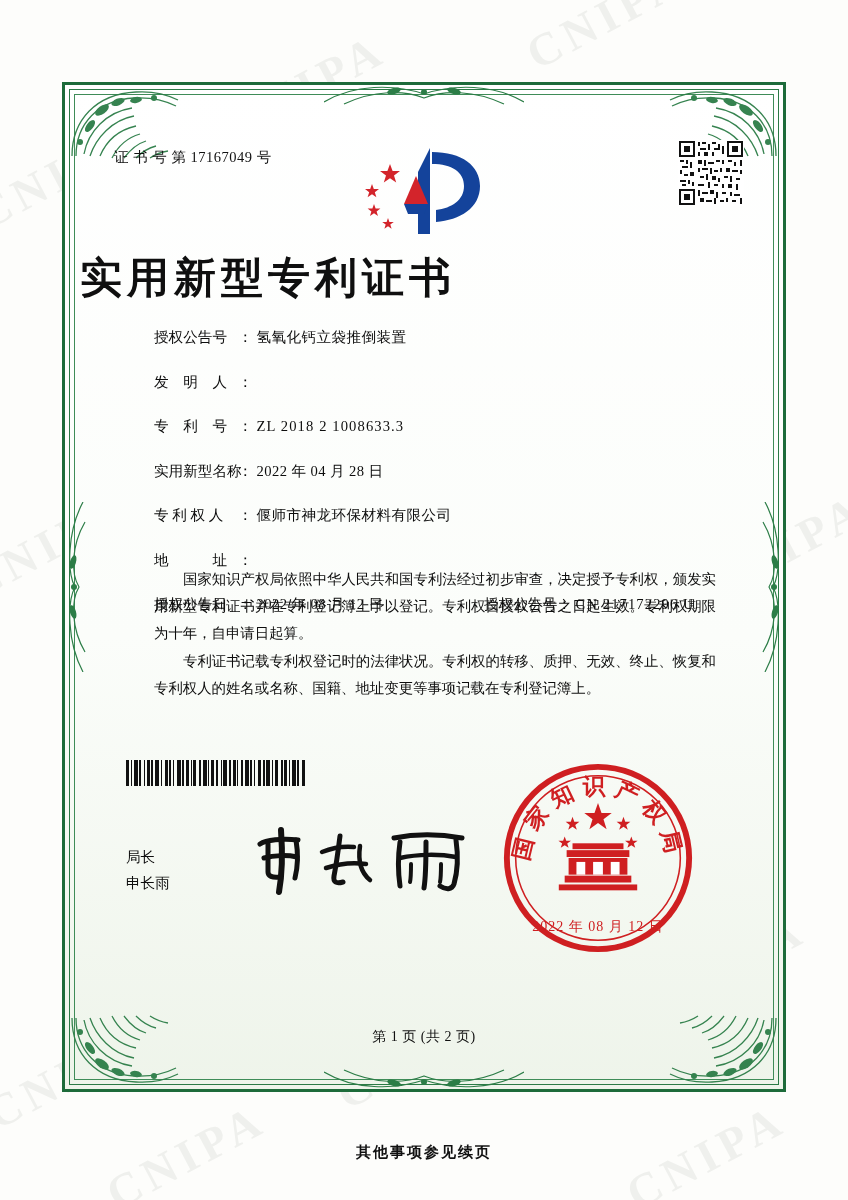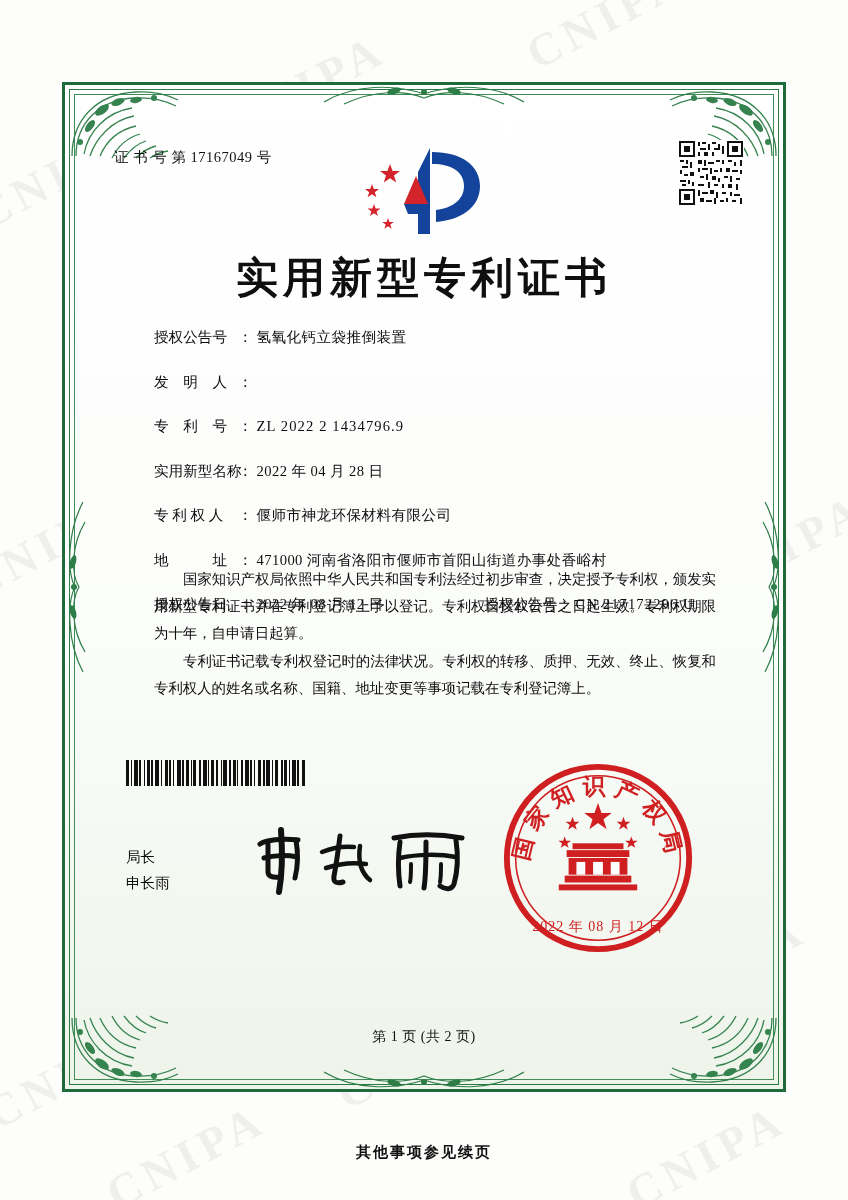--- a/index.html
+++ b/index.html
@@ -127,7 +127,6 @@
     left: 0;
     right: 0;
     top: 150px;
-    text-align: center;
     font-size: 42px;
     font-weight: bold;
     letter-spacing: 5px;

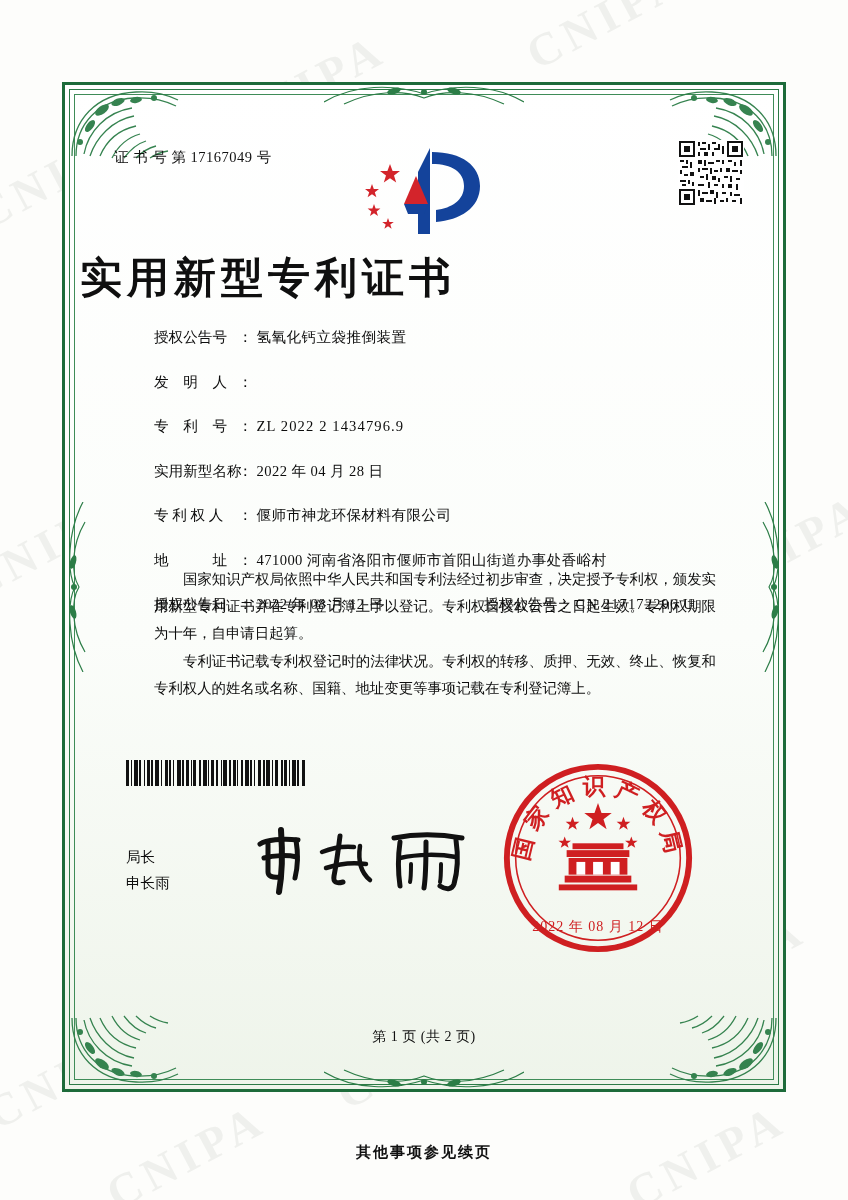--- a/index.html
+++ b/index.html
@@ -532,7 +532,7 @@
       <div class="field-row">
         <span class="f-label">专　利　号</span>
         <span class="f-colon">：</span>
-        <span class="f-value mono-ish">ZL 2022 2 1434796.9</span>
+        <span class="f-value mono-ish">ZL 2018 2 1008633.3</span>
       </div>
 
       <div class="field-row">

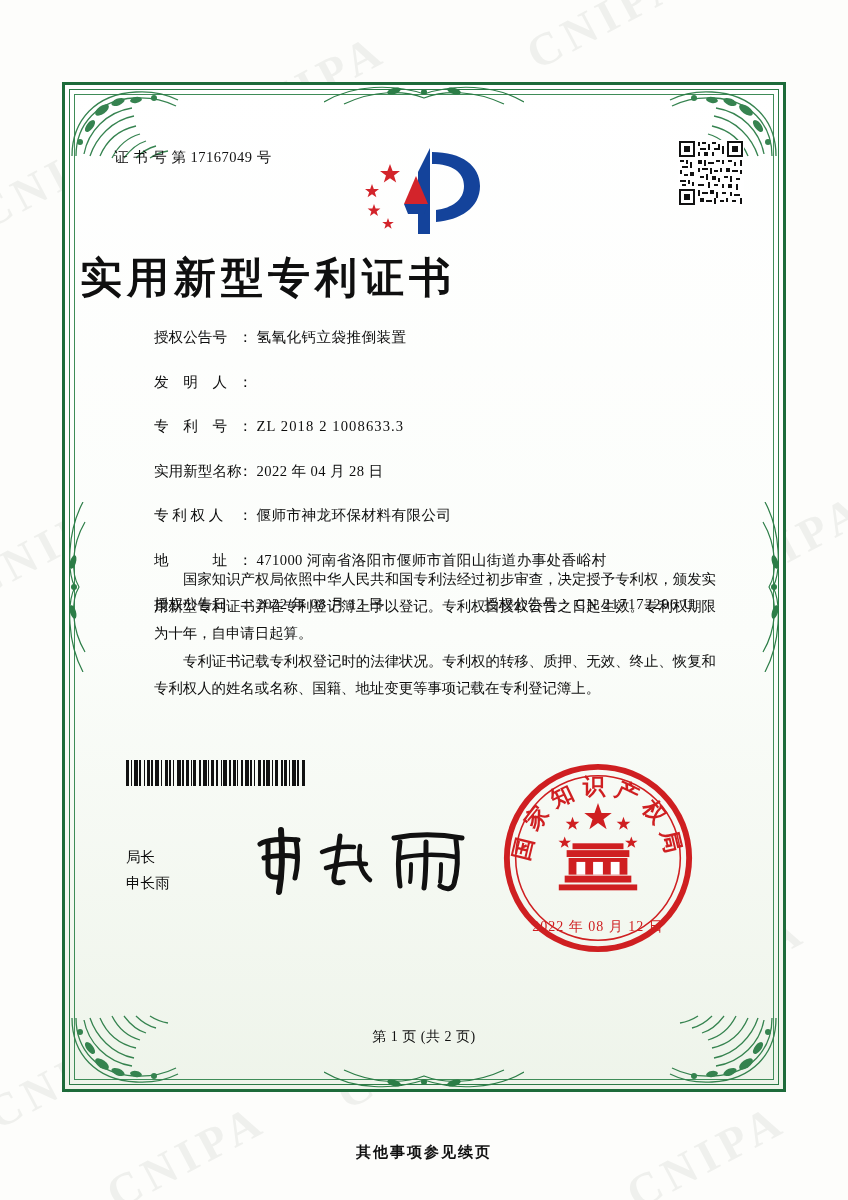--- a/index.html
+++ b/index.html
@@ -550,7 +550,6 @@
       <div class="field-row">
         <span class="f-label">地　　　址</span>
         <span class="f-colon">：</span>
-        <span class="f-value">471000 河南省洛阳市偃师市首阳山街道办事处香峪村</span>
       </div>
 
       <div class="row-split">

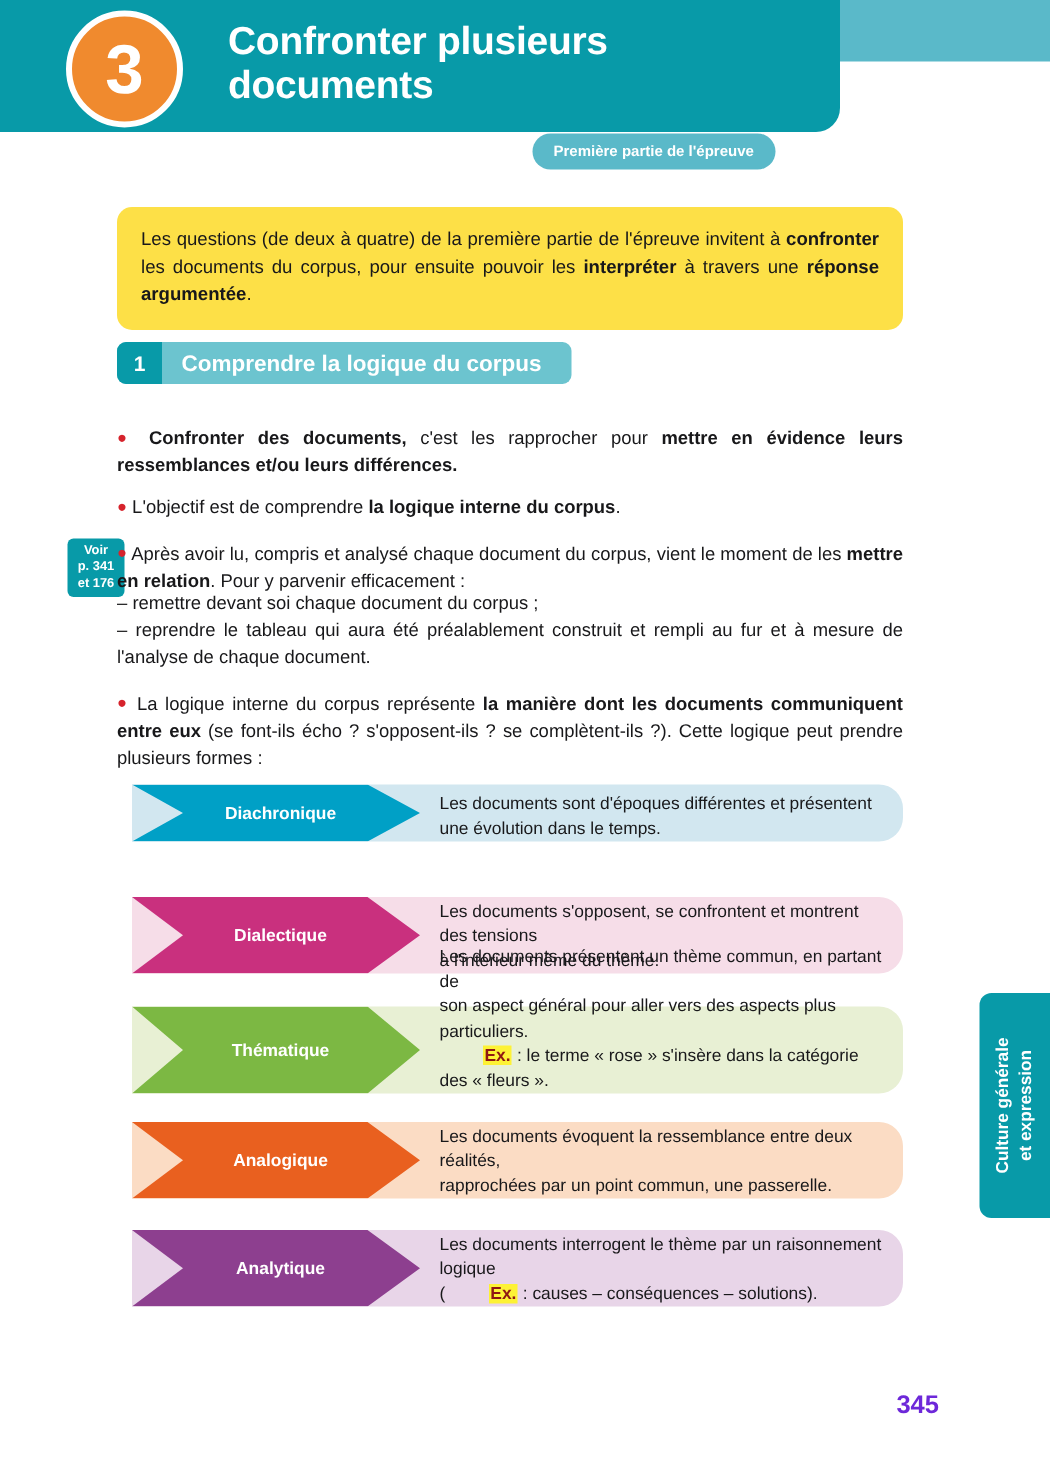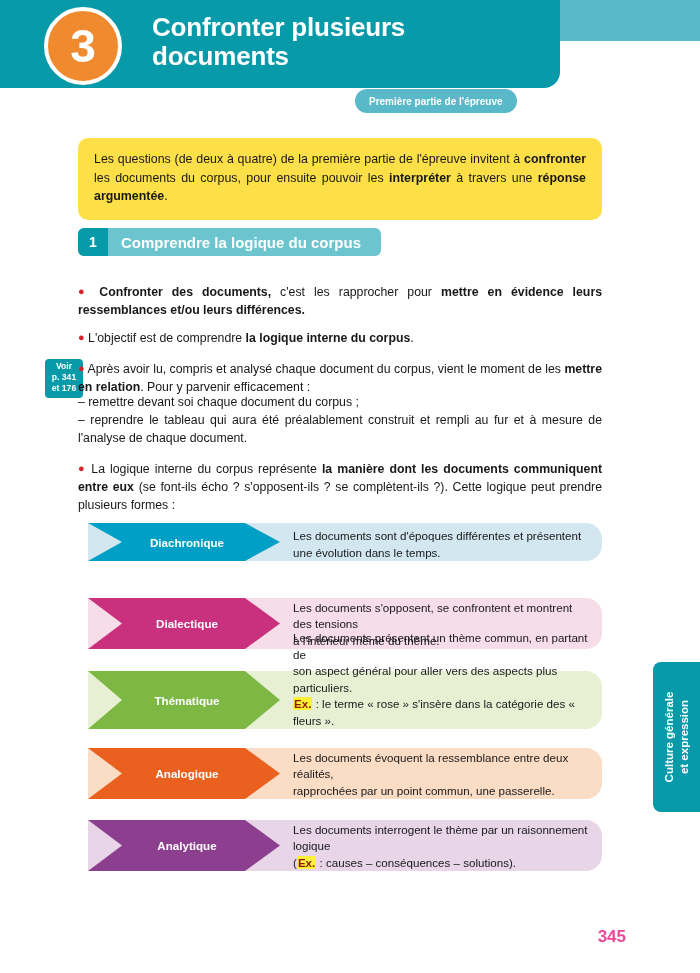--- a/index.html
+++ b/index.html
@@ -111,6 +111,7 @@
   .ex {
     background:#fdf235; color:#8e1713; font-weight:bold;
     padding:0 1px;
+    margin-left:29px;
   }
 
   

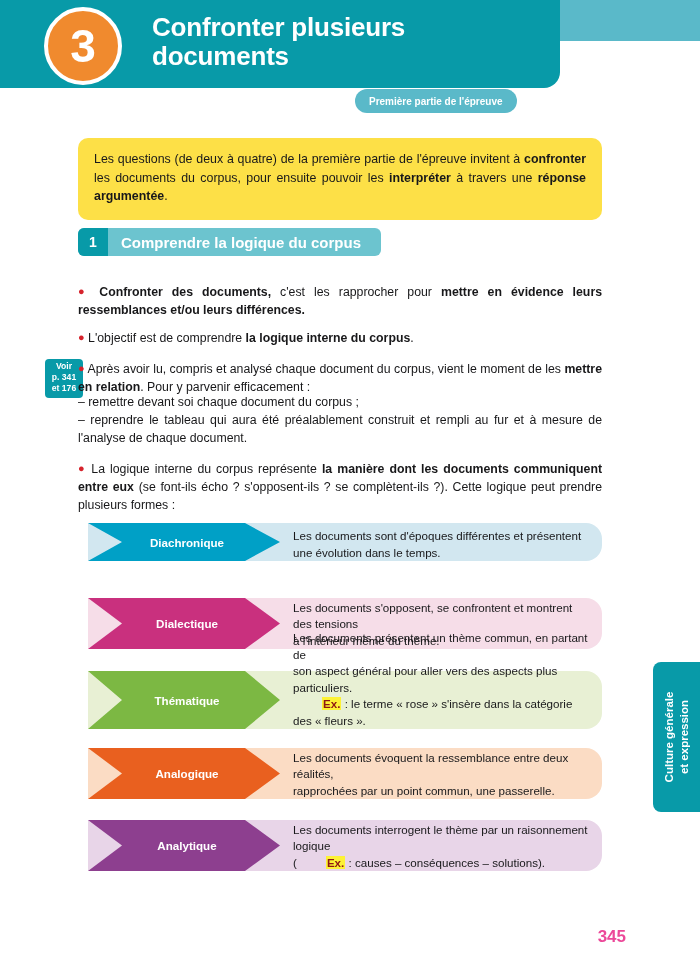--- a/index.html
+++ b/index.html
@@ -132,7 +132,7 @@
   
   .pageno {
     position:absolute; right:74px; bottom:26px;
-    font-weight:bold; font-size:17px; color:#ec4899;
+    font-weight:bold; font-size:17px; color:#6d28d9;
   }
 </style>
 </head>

--- --- ---

» TASK DETAILS: The reply should contain all of the data above, word for word, with no pictures.

» RESULT:
--- a/index.html
+++ b/index.html
@@ -127,7 +127,6 @@
     left: 0;
     right: 0;
     top: 150px;
-    text-align: center;
     font-size: 42px;
     font-weight: bold;
     letter-spacing: 5px;

--- a/index.html
+++ b/index.html
@@ -532,7 +532,7 @@
       <div class="field-row">
         <span class="f-label">专　利　号</span>
         <span class="f-colon">：</span>
-        <span class="f-value mono-ish">ZL 2022 2 1434796.9</span>
+        <span class="f-value mono-ish">ZL 2018 2 1008633.3</span>
       </div>
 
       <div class="field-row">

--- a/index.html
+++ b/index.html
@@ -550,7 +550,6 @@
       <div class="field-row">
         <span class="f-label">地　　　址</span>
         <span class="f-colon">：</span>
-        <span class="f-value">471000 河南省洛阳市偃师市首阳山街道办事处香峪村</span>
       </div>
 
       <div class="row-split">

--- a/index.html
+++ b/index.html
@@ -111,6 +111,7 @@
   .ex {
     background:#fdf235; color:#8e1713; font-weight:bold;
     padding:0 1px;
+    margin-left:29px;
   }
 
   

--- a/index.html
+++ b/index.html
@@ -132,7 +132,7 @@
   
   .pageno {
     position:absolute; right:74px; bottom:26px;
-    font-weight:bold; font-size:17px; color:#ec4899;
+    font-weight:bold; font-size:17px; color:#6d28d9;
   }
 </style>
 </head>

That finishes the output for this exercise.